Дэмбе хмыкает, усмехаясь, и уходит налить себе виски. Кот вертится вокруг него, прижимаясь к ногам и довольно урча. Коты обожают Дэмбе. Коты никогда не ошибаются, думает Лиззи, возвращаясь мыслями к реальности.

Рэд танцует отлично. Музыка, льющаяся из старого проигрывателя, совершенно современная, резкая и четкая, бьющаяся как сердце, но все же Рэд справляется и с ней. Есть ли вообще что-то, ему неподвластное? Он танцует превосходно, чувствуя ритм, но контролируя все, каждое движение, каждое мгновение. Время, думает Лиззи, бросая взгляд на свои часы на запястье, в этом все дело, ценить время, но быть вне его. Она теперь тоже часть его застывшего вне времени мира?

Они стоят посреди заполненного зала. Их окружают богатые люди, очень богатые и просто неприлично богатые. За украшения на женщинах в этом зале можно год кормить голодающих детей в Африке. Она держит Рэда под руку, от него пахнет сандалом и кожей и уверенностью, его запах смешивается с ее, Лиззи нервничает, но ровно настолько, чтобы держаться, уверенно подняв голову.

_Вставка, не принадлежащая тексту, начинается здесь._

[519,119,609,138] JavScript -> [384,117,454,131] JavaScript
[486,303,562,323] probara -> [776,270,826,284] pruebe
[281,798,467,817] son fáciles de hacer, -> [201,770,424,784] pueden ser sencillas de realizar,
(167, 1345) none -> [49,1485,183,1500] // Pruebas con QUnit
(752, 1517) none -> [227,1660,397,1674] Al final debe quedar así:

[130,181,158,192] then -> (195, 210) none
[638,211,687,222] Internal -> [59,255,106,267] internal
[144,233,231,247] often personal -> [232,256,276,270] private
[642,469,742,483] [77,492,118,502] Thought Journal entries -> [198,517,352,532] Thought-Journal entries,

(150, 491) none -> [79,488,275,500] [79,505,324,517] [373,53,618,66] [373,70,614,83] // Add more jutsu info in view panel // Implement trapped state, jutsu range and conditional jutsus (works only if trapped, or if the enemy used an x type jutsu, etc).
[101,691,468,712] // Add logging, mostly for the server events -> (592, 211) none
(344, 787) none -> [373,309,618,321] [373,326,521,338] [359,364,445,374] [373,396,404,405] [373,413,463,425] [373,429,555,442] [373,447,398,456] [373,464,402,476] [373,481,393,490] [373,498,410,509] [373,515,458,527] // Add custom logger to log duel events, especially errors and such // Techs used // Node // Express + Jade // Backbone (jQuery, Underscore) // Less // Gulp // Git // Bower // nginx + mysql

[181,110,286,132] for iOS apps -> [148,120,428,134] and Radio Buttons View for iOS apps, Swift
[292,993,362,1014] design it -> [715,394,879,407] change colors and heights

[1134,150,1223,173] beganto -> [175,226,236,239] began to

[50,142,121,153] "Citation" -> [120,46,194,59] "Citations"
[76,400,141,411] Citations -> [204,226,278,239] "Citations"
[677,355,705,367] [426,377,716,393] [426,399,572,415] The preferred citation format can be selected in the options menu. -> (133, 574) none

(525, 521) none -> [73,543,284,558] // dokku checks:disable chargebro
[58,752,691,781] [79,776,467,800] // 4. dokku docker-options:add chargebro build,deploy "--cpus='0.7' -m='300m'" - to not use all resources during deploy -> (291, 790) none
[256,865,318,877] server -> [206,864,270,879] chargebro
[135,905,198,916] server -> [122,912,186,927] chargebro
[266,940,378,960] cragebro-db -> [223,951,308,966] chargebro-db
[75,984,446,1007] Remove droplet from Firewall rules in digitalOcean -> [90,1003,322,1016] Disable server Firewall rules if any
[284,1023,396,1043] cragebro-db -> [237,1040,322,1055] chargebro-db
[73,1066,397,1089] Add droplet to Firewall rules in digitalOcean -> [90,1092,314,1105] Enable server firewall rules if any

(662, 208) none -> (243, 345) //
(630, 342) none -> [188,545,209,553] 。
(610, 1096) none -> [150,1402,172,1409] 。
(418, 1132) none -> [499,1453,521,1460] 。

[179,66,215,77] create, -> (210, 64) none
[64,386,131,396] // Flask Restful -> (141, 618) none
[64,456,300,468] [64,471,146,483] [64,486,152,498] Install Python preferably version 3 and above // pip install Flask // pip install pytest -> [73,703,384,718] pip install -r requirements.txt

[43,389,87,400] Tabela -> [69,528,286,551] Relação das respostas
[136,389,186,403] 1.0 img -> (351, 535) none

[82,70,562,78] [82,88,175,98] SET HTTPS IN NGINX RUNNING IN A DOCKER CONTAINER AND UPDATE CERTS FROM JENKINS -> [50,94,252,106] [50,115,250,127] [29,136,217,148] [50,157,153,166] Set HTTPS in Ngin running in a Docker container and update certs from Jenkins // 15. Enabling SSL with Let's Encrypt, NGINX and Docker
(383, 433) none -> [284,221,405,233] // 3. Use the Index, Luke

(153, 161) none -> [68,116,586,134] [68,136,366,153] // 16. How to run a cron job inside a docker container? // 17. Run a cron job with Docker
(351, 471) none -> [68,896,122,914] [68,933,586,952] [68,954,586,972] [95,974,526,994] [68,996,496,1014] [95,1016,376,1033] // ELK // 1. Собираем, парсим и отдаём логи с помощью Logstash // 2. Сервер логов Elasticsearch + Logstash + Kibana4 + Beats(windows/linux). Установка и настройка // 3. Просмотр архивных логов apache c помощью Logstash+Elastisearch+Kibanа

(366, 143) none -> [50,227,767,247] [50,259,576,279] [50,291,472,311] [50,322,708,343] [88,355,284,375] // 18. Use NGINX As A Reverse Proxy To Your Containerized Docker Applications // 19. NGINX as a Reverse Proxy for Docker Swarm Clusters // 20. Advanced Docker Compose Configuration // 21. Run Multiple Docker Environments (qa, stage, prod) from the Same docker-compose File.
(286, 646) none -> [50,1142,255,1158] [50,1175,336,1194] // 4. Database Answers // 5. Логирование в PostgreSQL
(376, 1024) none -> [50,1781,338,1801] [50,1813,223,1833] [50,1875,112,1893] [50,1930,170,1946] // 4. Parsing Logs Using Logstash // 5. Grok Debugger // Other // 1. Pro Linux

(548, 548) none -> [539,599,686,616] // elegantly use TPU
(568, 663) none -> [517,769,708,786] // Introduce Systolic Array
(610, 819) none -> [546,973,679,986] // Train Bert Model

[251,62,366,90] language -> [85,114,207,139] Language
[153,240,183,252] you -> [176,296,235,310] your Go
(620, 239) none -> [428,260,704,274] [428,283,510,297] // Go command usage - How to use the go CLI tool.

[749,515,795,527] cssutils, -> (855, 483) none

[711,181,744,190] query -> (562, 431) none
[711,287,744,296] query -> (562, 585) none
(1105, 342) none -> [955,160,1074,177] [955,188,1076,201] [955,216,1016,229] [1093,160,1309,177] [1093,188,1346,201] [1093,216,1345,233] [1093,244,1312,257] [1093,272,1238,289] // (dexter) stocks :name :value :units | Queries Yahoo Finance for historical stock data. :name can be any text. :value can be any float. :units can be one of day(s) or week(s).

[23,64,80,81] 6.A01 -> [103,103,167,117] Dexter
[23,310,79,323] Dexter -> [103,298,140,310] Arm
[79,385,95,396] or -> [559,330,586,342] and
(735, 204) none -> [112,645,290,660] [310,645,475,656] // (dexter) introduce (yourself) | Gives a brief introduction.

На ней черно-белый брючный костюм, спутанный клубок ее мыслей стянулся в узел, шарф на плече расшит ярко-красными гранатовыми зернышками, повторяя расцветку галстука Рэда, она не знает, как разделить в уме их образы, потому что ей кажется, они сливаются во что-то единое, новое, цельное.

Рэд подводит ее к очередной паре, это наверняка кто-то из высшей лиги, управляющей миром из темного угла, представляя:

«Это мой…»

За спиной раздаются звуки той же самой песни, когда они танцевали с Рэдом, сильные, похожие на биение сердца, и Лиззи протягивает руку:

«Элизабет Кин. Его партнер.» - перебивает она Рэда. «Рада познакомиться.»

И в этот момент все становится на свои места. Все так, как и должно быть.

Голос за спиной сливается с тихим шепотом в голове:

«Make me a bird, I`ll fly with you…» - и Лиззи улыбается. Широко. Ослепительно. Искренне.